Methods: One hundred two consecutive patients with colorectal carcinoma undergoing surgical resection were included in this study. Patients were distributed according to the Astler-Coller classification as stages A (n = 7), B1 (n = 15), B2 (n = 24), C (n = 31), and D (n = 25). Fluorescent polymerase chain reaction was performed on frozen tumor, normal colon mucosa, and blood DNA at 35 microsatellite markers. Allelic imbalance frequency was compared with tumor staging.
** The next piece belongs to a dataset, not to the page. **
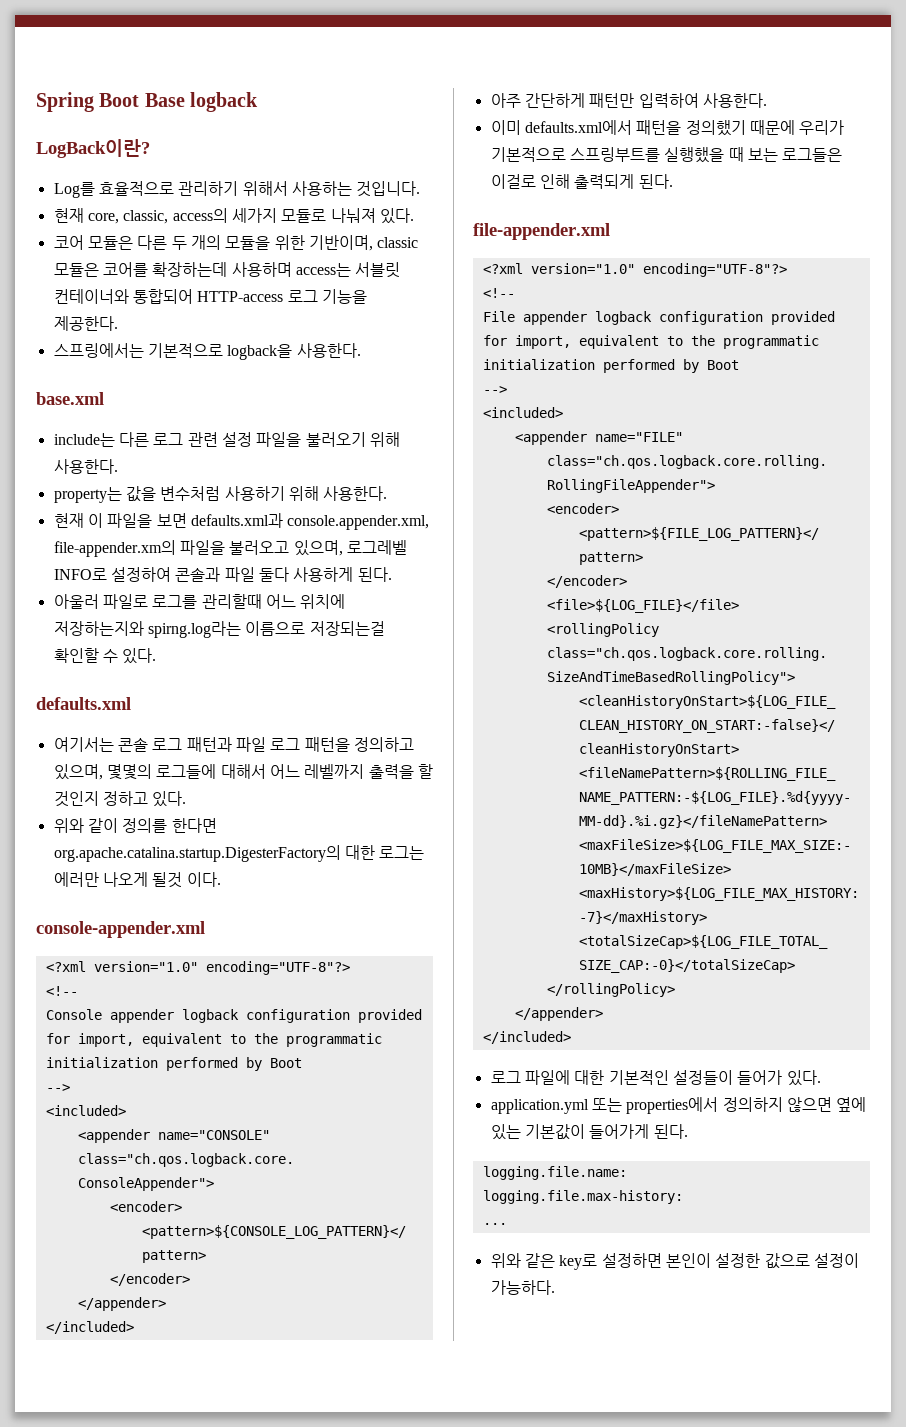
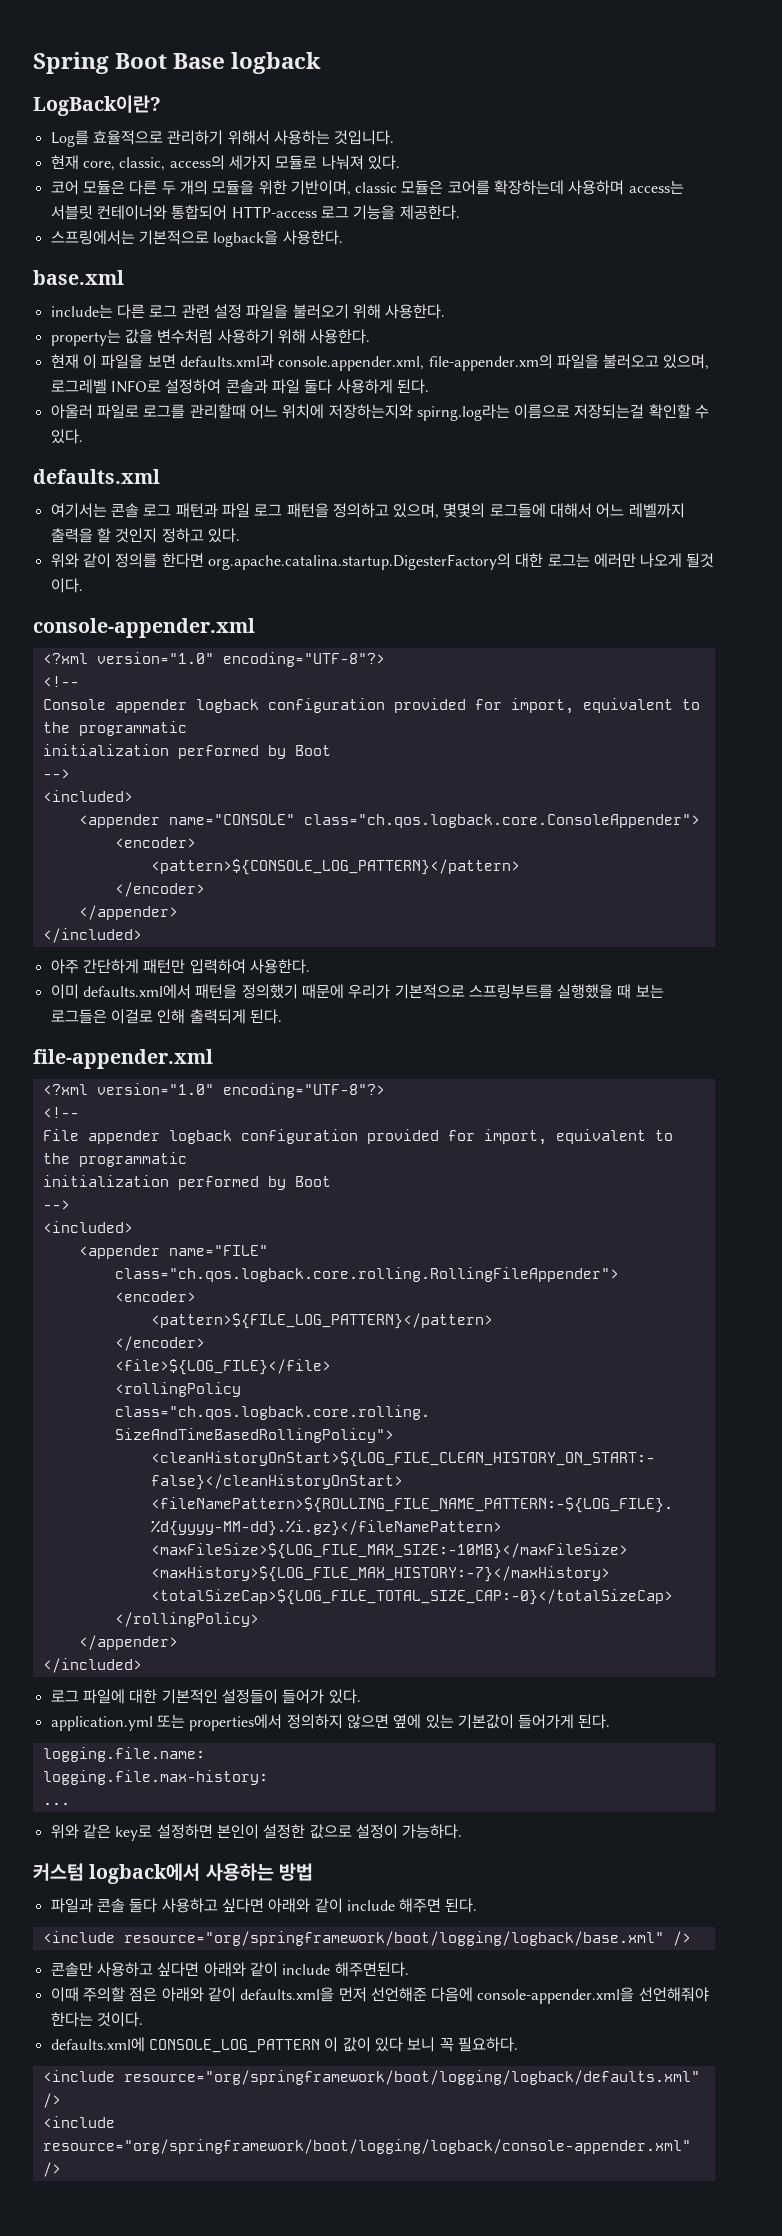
(555, 1287) none -> [33,1863,313,1884] [50,1898,478,1913] [42,1931,691,1946] [50,1962,409,1977] [50,1987,709,2004] [50,2012,143,2027] [50,2037,518,2053] [42,2070,700,2085] [42,2093,61,2108] [42,2116,115,2128] [42,2139,691,2154] [42,2162,61,2177] // 커스텀 logback에서 사용하는 방법 // 파일과 콘솔 둘다 사용하고 싶다면 아래와 같이 include 해주면 된다. // <include resource="org/springframework/boot/logging/logback/base.xml" /> // 콘솔만 사용하고 싶다면 아래와 같이 include 해주면된다. // 이때 주의할 점은 아래와 같이 defaults.xml을 먼저 선언해준 다음에 console-appender.xml을 선언해줘야 한다는 것이다. // defaults.xml에 CONSOLE_LOG_PATTERN 이 값이 있다 보니 꼭 필요하다. // <include resource="org/springframework/boot/logging/logback/defaults.xml" /> // <include resource="org/springframework/boot/logging/logback/console-appender.xml" />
Results: The percentage of AI was significantly higher in stage D than in A/B1 and B2. In addition, the percentage of AI was significantly higher in 10 synchronous colorectal liver metastases than in stage A/B1 and B2 tumors. However, the allelotyping revealed a subgroup of A/B1 tumors with a high AI frequency. Statistical analysis showed that the presence of AI at microsatellites D1S305, D2S138, D3S1282, D17S790, and D22S928 presented a significantly positive correlation with stages.
Conclusion: The frequency of AI significantly correlates with tumor progression of colorectal cancer. Primary tumors with synchronous colorectal liver metastases showed a higher percentage of AI, suggesting that a frequency of AI greater than 35% with this selection of markers indicates a high risk of local progression and of development of metastases.